----- Data for processing
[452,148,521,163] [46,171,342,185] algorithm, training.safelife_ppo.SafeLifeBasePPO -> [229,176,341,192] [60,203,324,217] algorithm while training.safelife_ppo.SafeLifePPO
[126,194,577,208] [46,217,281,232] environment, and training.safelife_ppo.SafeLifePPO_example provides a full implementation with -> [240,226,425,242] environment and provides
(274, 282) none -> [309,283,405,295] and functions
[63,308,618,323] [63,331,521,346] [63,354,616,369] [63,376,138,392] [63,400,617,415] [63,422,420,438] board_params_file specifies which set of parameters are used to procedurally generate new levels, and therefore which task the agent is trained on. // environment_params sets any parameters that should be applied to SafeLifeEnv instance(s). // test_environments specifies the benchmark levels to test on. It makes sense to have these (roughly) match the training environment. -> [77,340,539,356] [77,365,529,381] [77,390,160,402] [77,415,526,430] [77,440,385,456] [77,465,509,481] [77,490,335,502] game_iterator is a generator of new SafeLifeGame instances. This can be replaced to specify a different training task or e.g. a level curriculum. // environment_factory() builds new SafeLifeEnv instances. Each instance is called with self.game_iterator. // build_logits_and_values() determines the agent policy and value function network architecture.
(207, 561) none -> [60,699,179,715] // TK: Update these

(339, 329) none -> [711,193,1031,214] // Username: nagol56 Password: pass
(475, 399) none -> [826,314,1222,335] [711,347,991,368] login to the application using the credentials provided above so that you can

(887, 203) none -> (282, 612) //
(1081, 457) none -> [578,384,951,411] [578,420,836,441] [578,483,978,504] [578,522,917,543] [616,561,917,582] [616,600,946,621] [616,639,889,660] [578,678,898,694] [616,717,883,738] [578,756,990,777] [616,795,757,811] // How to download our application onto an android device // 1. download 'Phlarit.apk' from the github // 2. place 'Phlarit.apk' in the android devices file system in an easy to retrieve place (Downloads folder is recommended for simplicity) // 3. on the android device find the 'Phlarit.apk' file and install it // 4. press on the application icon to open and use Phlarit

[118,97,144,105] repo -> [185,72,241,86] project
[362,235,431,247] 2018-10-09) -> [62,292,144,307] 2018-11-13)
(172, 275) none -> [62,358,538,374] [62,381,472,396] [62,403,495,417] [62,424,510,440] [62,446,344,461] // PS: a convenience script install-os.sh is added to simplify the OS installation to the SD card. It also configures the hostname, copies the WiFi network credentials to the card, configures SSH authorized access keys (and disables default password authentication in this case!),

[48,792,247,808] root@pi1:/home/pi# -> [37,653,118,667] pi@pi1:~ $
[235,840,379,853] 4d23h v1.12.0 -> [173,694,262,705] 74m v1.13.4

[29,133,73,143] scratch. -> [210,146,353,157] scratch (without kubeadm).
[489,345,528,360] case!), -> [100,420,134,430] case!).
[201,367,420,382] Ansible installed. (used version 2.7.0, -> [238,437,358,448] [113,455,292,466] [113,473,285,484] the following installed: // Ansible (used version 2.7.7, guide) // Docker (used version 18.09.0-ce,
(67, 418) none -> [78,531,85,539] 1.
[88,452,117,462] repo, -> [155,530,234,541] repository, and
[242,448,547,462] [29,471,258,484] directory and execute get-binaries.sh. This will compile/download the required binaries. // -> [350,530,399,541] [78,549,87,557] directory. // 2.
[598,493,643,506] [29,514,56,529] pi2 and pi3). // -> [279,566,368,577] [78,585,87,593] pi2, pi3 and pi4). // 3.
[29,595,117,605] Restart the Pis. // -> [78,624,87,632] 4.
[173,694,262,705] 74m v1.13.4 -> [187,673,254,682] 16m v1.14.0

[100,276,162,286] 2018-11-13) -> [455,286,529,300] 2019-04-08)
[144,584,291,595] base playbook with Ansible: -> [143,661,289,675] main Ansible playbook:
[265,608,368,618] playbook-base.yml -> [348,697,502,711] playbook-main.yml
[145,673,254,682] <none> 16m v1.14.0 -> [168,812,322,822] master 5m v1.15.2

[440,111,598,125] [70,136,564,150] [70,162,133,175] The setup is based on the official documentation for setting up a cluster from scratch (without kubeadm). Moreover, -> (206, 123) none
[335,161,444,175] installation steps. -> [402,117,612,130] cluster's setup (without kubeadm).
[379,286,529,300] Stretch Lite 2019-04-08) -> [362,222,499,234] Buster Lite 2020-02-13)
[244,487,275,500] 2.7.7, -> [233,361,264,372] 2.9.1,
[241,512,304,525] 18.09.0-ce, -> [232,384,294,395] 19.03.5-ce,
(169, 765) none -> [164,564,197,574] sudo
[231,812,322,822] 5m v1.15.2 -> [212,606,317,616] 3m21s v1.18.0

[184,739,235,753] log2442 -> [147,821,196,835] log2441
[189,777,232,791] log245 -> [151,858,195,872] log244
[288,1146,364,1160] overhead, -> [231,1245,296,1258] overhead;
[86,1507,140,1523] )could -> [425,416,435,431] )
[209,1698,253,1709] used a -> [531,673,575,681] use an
----------
● Exercise objective
Give back exactly the material above from its opening line to the line bearing "(274, 282) none".

● Response area
[452,148,521,163] [46,171,342,185] algorithm, training.safelife_ppo.SafeLifeBasePPO -> [229,176,341,192] [60,203,324,217] algorithm while training.safelife_ppo.SafeLifePPO
[126,194,577,208] [46,217,281,232] environment, and training.safelife_ppo.SafeLifePPO_example provides a full implementation with -> [240,226,425,242] environment and provides
(274, 282) none -> [309,283,405,295] and functions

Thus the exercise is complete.